<!-- Content Here -->

Where content meets technology

Mar 23, 2015

Double International Snapshot

Last year I wrote a post about two deployment patterns to prevent source language bleed through when using a transaction proxy. If you don't want to click through on the link, source language bleed through can happen when a visitor views a page with text that has not been translated yet. Most translation proxies have an option to use machine translations for untranslated text but this is not always desirable.

In our experience, the "International Snapshot" pattern works very well as long as the customer is willing to freeze their content while the site is being translated. Without a content freeze it impossible to make the site completely translated. You never know when a content editor is going to publish a new string. It is also inefficient because the translators might need to translate text that is only on the site for a few hours. For example, a translator might be sent a task to translate a sentence with a typo that will be corrected in a matter of minutes.

But not everyone is willing to interrupt their publishing flow. Thanks to the wonderful world of content management systems, people are used to being able to publish whenever they want. To accommodate customers who have no tolerance for bleed through or content freezes, we have started to apply a new pattern that I call the "Double International Snapshot." This pattern is identical to the "International Snapshot" pattern but has an added layer of a translation instance which effectively freezes the content for the translators.

Double International Snapshot

In this pattern, you have three instances of the site:

  1. The Original Site that is serving your source language visitors today. This site can be updated regularly for the benefit of source language visitors.
  2. A "Translation Snapshot" that is a point-in-time snapshot of the Original Site. This site provides a stable environment for new content discovery and staging translations.
  3. An "International Snapshot" that is a point-in-time snapshot of the Translation Snapshot. This is the site that your target language visitors will hit through the proxy.

The translation process works like this. When you think it is time to refresh the translated sites, you refresh the Translation Snapshot. This freezes the content for the translators so that they can complete their work without new content constantly appearing. The Translation Snapshot can be finalized and go through all sorts of testing to make sure that it as perfect as it needs to be. Once you are satisfied that the Translation Snapshot is production-ready, you refresh the International Snapshot from the Translation Snapshot. Because the translations for the new content are already in the proxy, there will be no bleed-through.

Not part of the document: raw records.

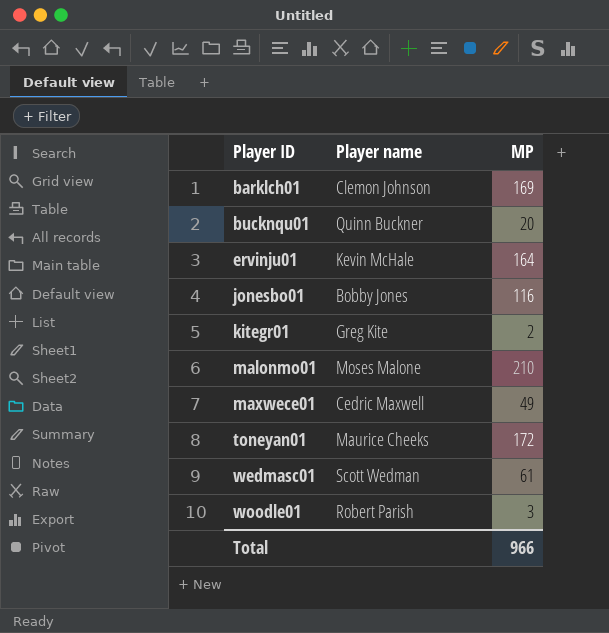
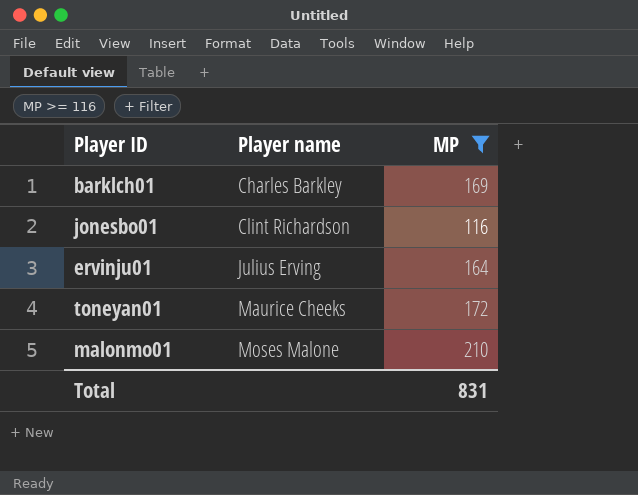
filter: none -> MP >= 116
row order: Player ID ascending -> Player name ascending
barklch01 | Player name: Clemon Johnson -> Charles Barkley
jonesbo01 | Player name: Bobby Jones -> Clint Richardson
ervinju01 | Player name: Kevin McHale -> Julius Erving
Total | MP: 966 -> 831

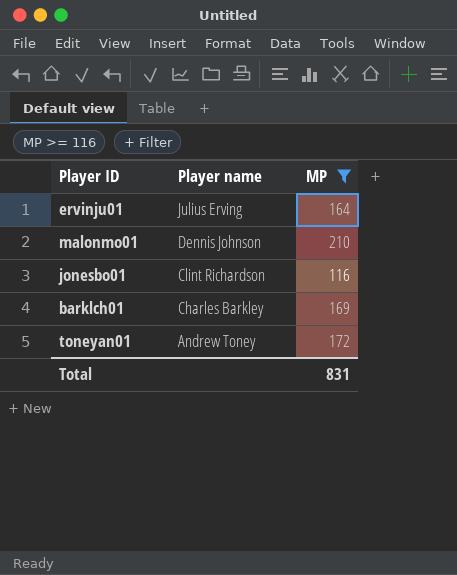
row order: Player name ascending -> Player name descending
malonmo01 | Player name: Moses Malone -> Dennis Johnson
toneyan01 | Player name: Maurice Cheeks -> Andrew Toney

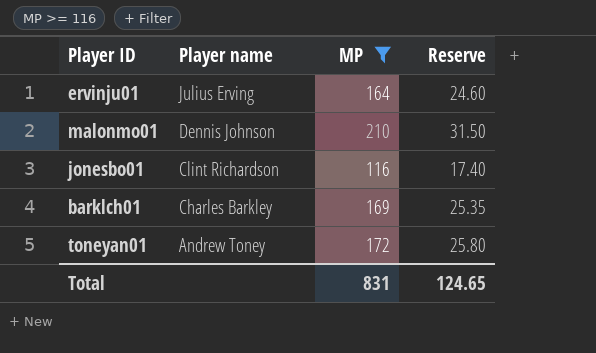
column Reserve | formula: none -> [MP] * 0.15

The Double International Snapshot allows content editors to constantly publish new content to the source language site without compromising the stability of the translation environment. The translated sites can be fully verified for translation completeness and quality before going live. This pattern is an ideal solution for companies that don't want to risk source language bleed through but are not willing to compromise publishing freedom. But these benefits are not without cost, you do need to host three versions of your website and you need to build mechanisms for maintaining these snapshots. The Translation Snapshot site can be relatively low powered because it will get only a limited amount of traffic. If your site is simple and does not have any runtime server-side logic, both snapshots could be static HTML files hosted on Amazon S3. This can be done pretty easily with GNU wget.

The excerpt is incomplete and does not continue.